I was one of those people until a few years ago, when I suddenly realised on talking to a friend that my marriage had in fact been abusive, ok he never hit me, but he did abuse me mentally and emotionally by controlling my every move.. I realised it was time to break the cycle once and for all... and after months of torment I think I have finally done just that.. but not everyone can do it, for some they just aren't strong enough and will live most of their lives being abused as my mother did before me..

Today in my therapy session we talked about me taking my first stepfather to court, the emotions it brought up and the type of questions asked of me by the judge? I remember standing there in the witness stand being asked how my abuse as a child had affected the sexual side of my marriage, I couldn't refuse to answer.. I was under oath so had to tell the truth.. sex in my marriage was often very difficult for me to cope with, and as he didn't really give a damn about me he wasn't prepared to try and understand.. so it often led to arguements and fights about why I'd say no! Why I couldn't cope with certain things or do certain things most people consider normal within a marriage.
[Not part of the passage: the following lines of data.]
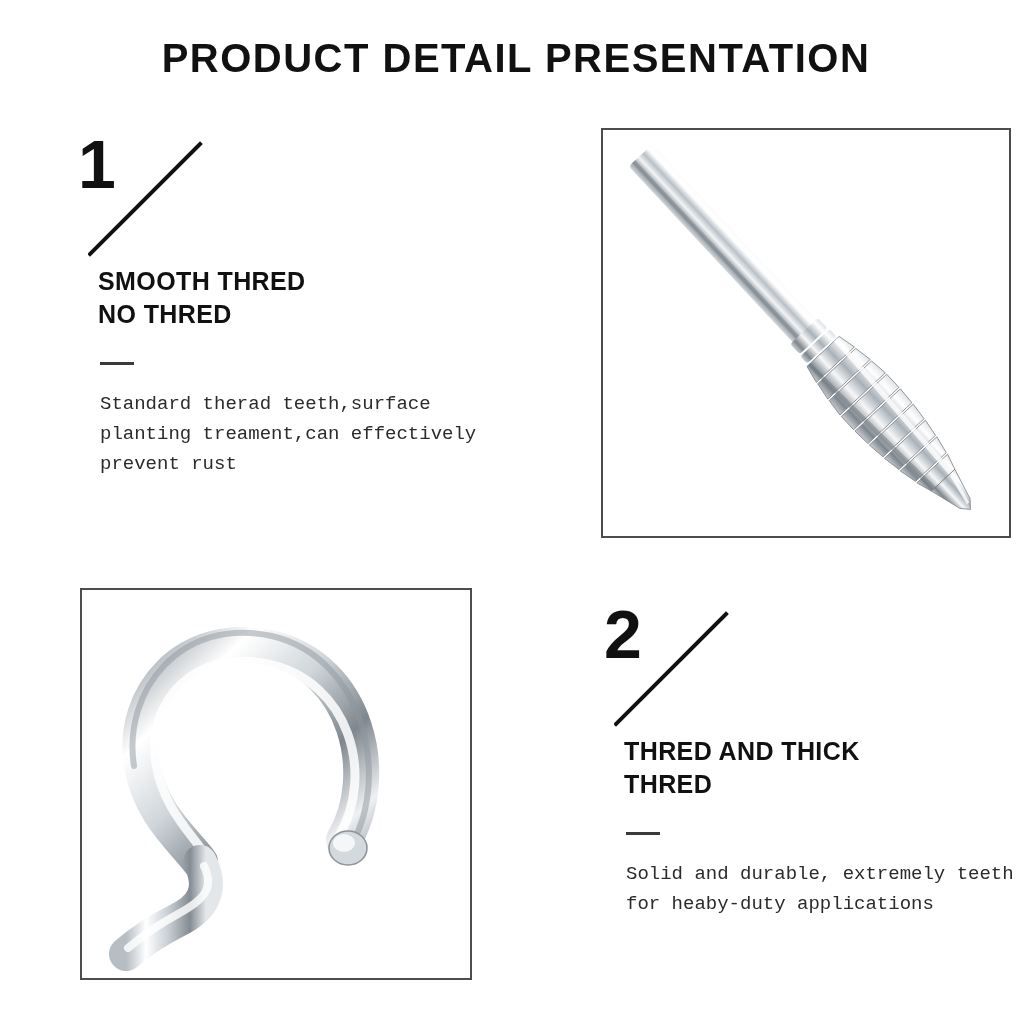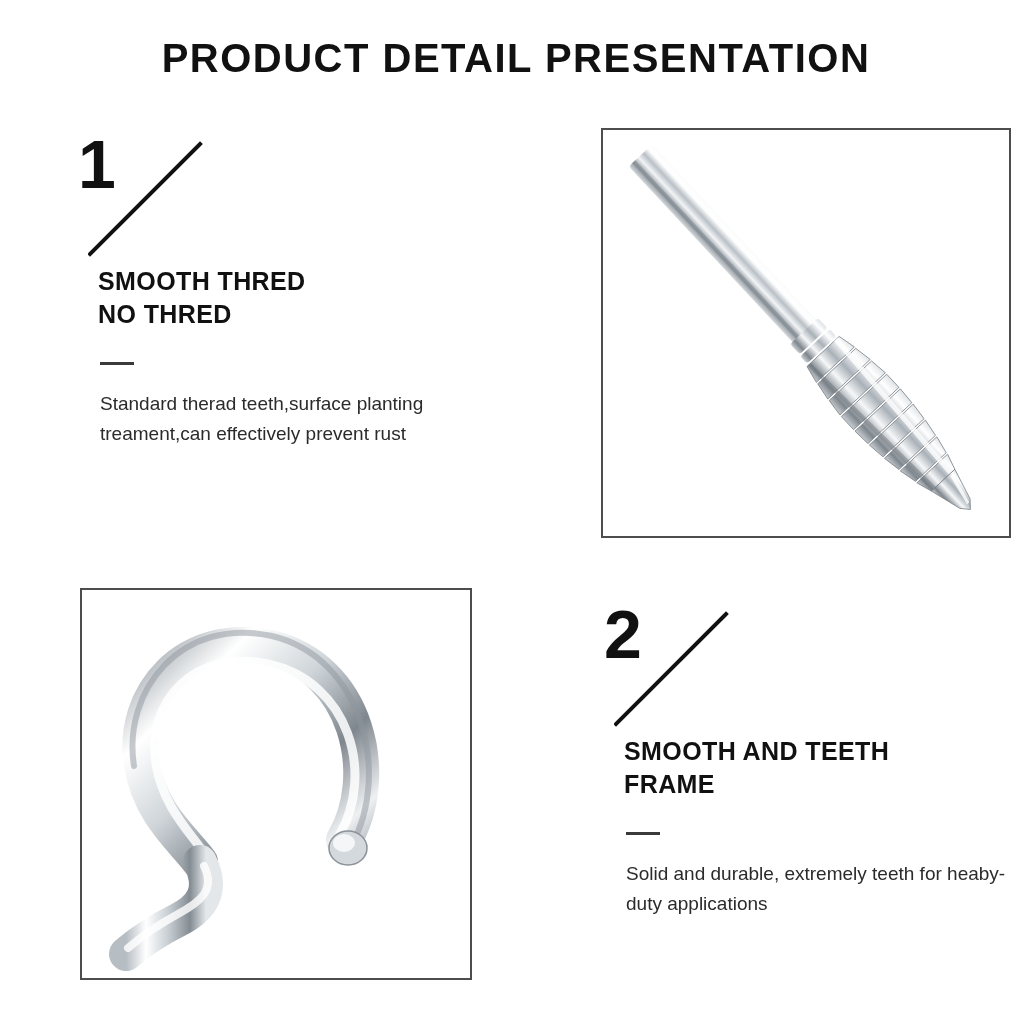"Standard therad teeth,surface planting" .feature-body { font-family: none -> Liberation Mono, monospace }
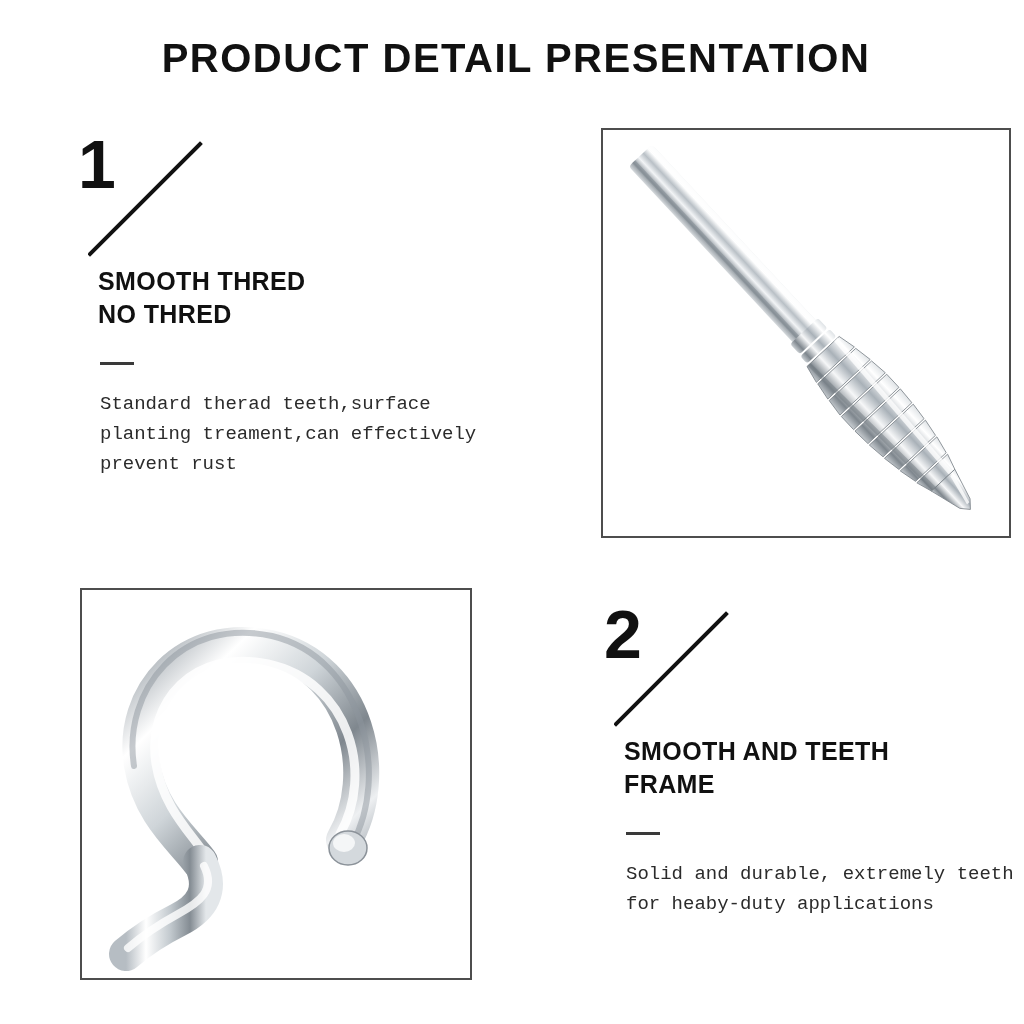"SMOOTH AND TEETH" div { text: SMOOTH AND TEETH -> THRED AND THICK }
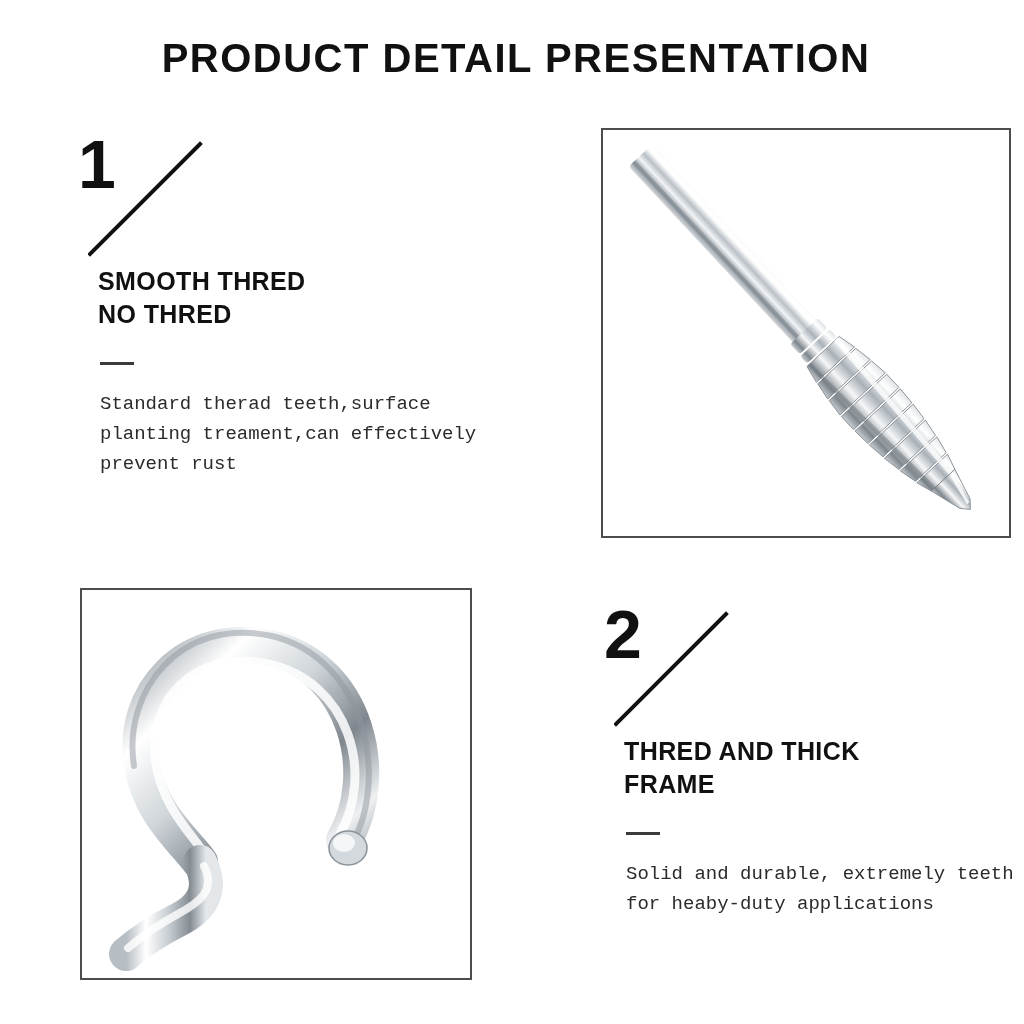"FRAME" div { text: FRAME -> THRED }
Even after I'd been abused on holiday by my Second Step Father my so called husband didn't notice the change in me, I became withdrawn and sullen, moody, irritable and not that nice to be around, but he never asked me why? If he had I don't know if I'd have told him, as he would most likely have blamed me anyways.. we talked about a poem I'd written called 'Horror' it was about my feelings towards my second step father about what he did..

Horror!!
Shock, surprise, horror, hell!!
I thought I knew you really well?
You EVIL BASTARD, made me cry,
Could I please ask you why?
After all you knew, what I'd been through,
I'd never have thought that of you.
I'm sitting here now, writing this,
You certainly knew, how to take the piss!
I still can't beleive what you did,
By this time I wasn't a kid!
A thirty two year old mother of two,
I somehow thought, I could 'trust' you.
I woke to find you by my side,
God! you knew I hadn't lied?
Mum told you the truth, about my past,
If you were unsure, you could have asked.
But on that day, you were just as bad,
As the man I used to call my Dad.
You did to me, just what he'd done,
My life now ruined, can't have no fun!
I still find it very hard to believe that someone who is supposed to care about you can hurt you in such an evil way and not feel any remorse for it afterwards. This man carried on as if nothing had happened, he claims he did nothing wrong at all? So having forced sex with your step daughter is ok eh! NO IT BLOODY WELL ISN'T ok... it's wrong and always will be. Any man who can do that to a woman no matter who she is, related or not is nothing more than a COWARD in my books.. if a man has to force himself on anyone then he is not a man in my eyes, he is the scum of the earth and belongs in prison where all the scum should be..
Can anyone reading this tell me why these people do this evil to another human being? because I'll be damned if I know the answer to that, and somehow doubt I ever will... Today re-living these feelings and remembering those thoughts was very hard but in order to deal with them its something I must do.. but why should I have to pay? Why isn't this free to victims? why are we not compensated to provide the money for this? So many questions and no answers.. I GIVE UP!!!